**Task instructions:** The output should be the listing below, limited to the lines from the one with "(279, 104) // -> (333, 75) none" through the one with "[73,77,315,96] [Competitive Playable", exact and without pictures.

**Supplied data:**
====
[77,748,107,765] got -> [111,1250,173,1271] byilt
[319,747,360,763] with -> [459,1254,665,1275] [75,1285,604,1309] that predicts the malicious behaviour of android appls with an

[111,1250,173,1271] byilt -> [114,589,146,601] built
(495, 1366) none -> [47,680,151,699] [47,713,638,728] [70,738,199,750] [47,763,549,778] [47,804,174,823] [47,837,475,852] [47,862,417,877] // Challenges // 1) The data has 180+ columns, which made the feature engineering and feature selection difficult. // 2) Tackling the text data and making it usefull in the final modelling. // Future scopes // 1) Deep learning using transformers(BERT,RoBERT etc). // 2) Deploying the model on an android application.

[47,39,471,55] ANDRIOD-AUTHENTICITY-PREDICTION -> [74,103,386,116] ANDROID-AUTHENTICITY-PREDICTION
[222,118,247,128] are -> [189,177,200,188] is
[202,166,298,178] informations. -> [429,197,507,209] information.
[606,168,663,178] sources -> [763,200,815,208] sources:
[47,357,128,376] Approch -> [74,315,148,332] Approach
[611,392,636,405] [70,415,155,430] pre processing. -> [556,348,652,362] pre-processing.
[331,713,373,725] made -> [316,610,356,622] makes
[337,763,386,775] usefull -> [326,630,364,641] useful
====
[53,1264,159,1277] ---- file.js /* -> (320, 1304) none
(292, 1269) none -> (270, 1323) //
====
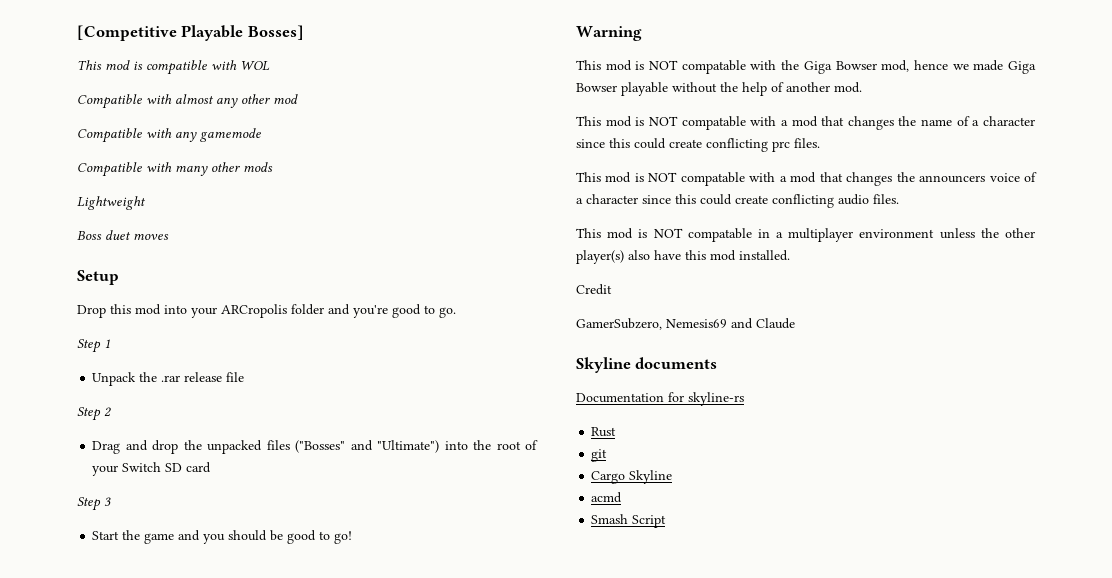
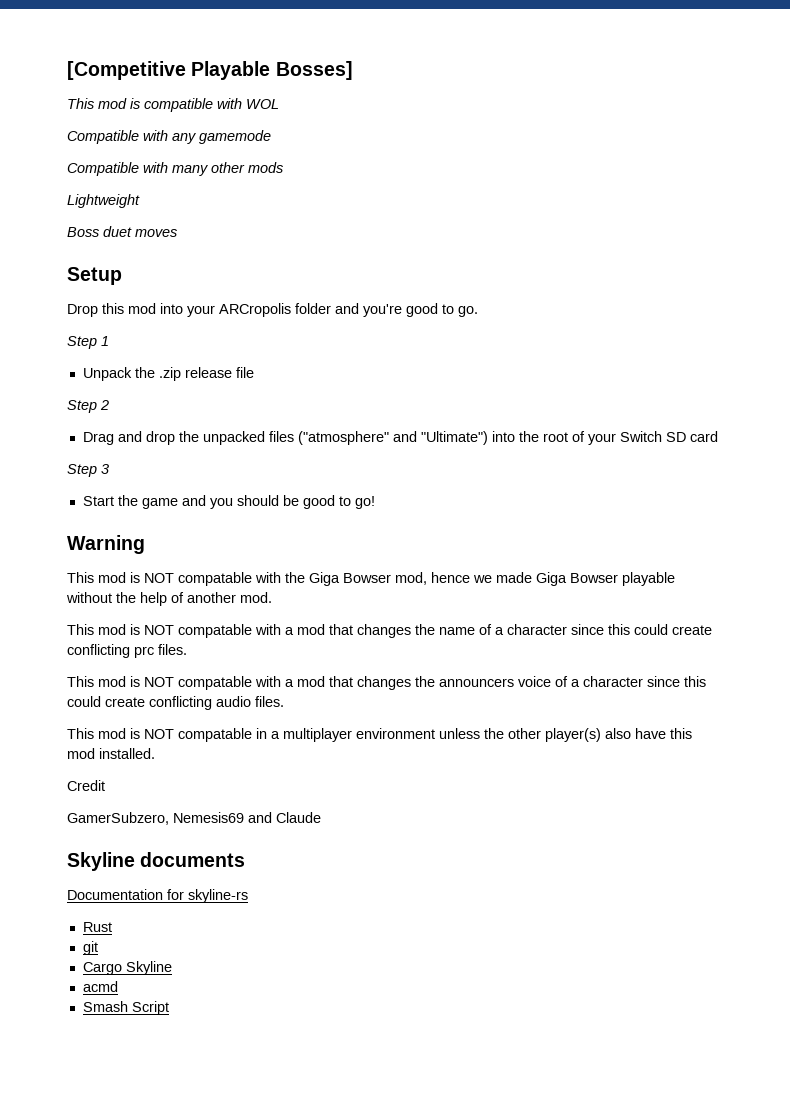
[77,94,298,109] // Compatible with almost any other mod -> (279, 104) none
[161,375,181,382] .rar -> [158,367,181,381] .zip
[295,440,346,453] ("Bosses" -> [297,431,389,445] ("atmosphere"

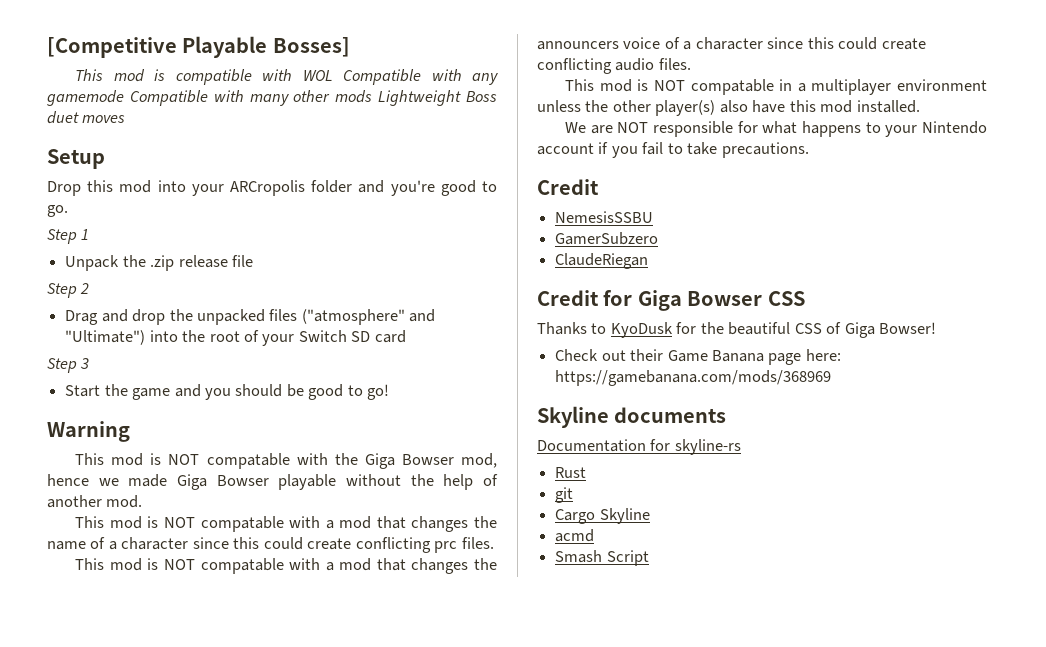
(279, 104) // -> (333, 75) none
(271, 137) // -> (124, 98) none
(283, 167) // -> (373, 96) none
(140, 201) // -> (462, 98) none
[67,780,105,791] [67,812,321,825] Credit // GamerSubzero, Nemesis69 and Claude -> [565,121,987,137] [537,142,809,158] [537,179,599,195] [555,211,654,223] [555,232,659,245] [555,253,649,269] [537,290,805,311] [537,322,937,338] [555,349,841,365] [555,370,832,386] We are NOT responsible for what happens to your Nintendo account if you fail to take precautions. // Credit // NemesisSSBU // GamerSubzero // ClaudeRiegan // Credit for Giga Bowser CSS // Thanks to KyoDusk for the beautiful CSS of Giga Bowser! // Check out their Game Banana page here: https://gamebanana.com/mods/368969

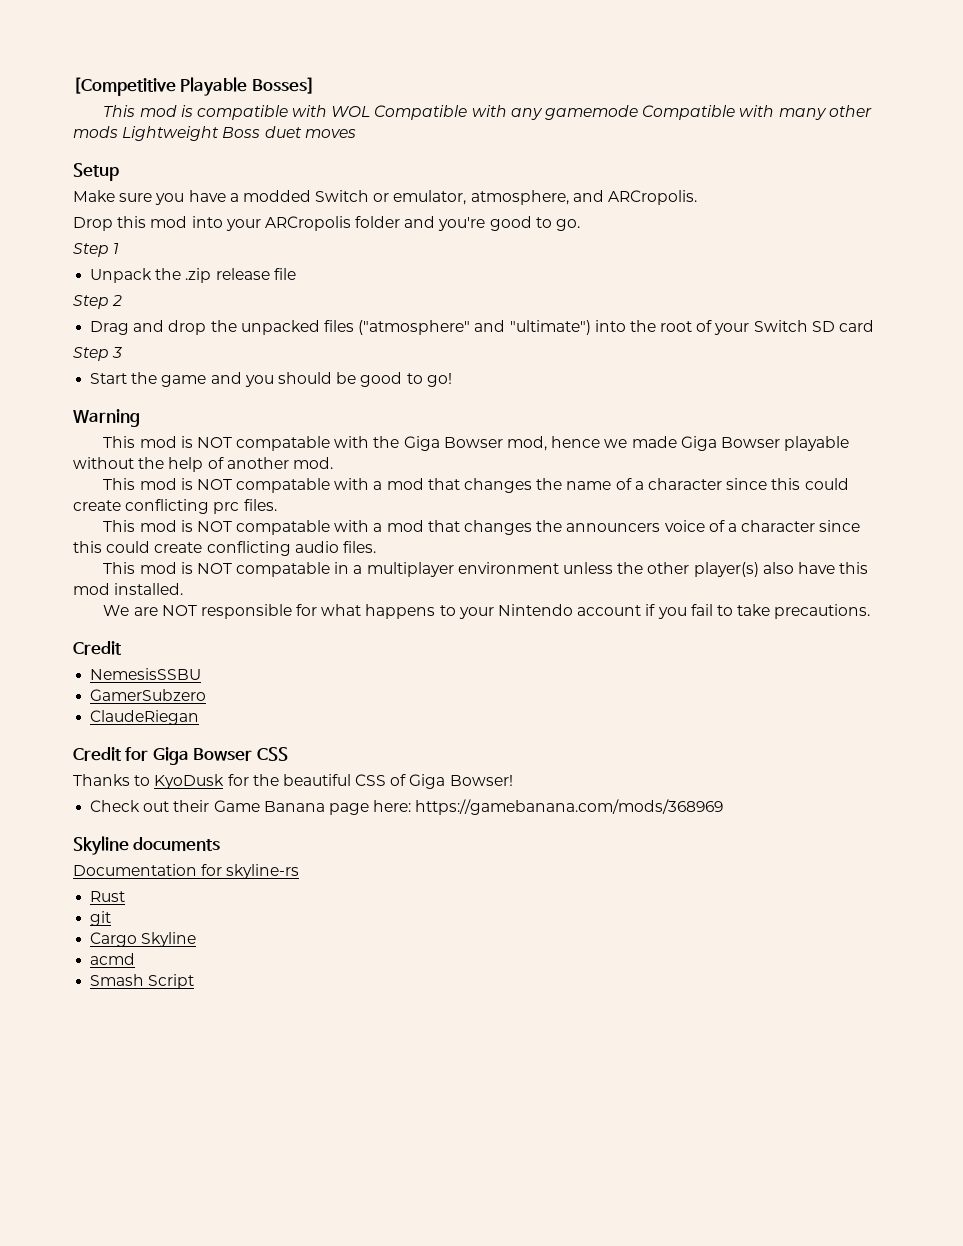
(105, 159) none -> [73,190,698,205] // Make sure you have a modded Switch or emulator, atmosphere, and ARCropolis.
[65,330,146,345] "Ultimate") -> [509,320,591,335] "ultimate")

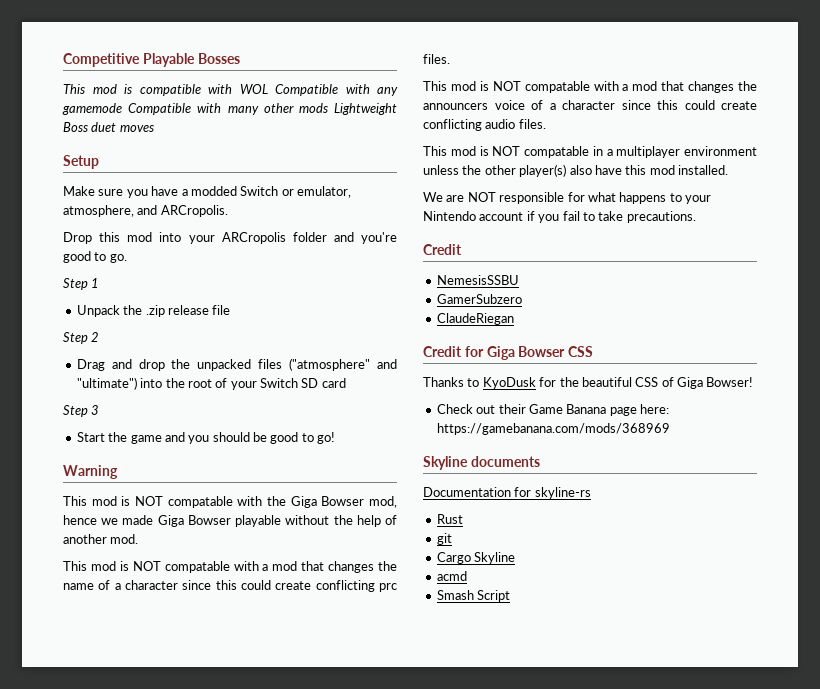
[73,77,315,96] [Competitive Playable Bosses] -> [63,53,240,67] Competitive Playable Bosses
====
**Response to this exercise:**
(279, 104) // -> (333, 75) none
(271, 137) // -> (124, 98) none
(283, 167) // -> (373, 96) none
(140, 201) // -> (462, 98) none
[67,780,105,791] [67,812,321,825] Credit // GamerSubzero, Nemesis69 and Claude -> [565,121,987,137] [537,142,809,158] [537,179,599,195] [555,211,654,223] [555,232,659,245] [555,253,649,269] [537,290,805,311] [537,322,937,338] [555,349,841,365] [555,370,832,386] We are NOT responsible for what happens to your Nintendo account if you fail to take precautions. // Credit // NemesisSSBU // GamerSubzero // ClaudeRiegan // Credit for Giga Bowser CSS // Thanks to KyoDusk for the beautiful CSS of Giga Bowser! // Check out their Game Banana page here: https://gamebanana.com/mods/368969

(105, 159) none -> [73,190,698,205] // Make sure you have a modded Switch or emulator, atmosphere, and ARCropolis.
[65,330,146,345] "Ultimate") -> [509,320,591,335] "ultimate")

[73,77,315,96] [Competitive Playable Bosses] -> [63,53,240,67] Competitive Playable Bosses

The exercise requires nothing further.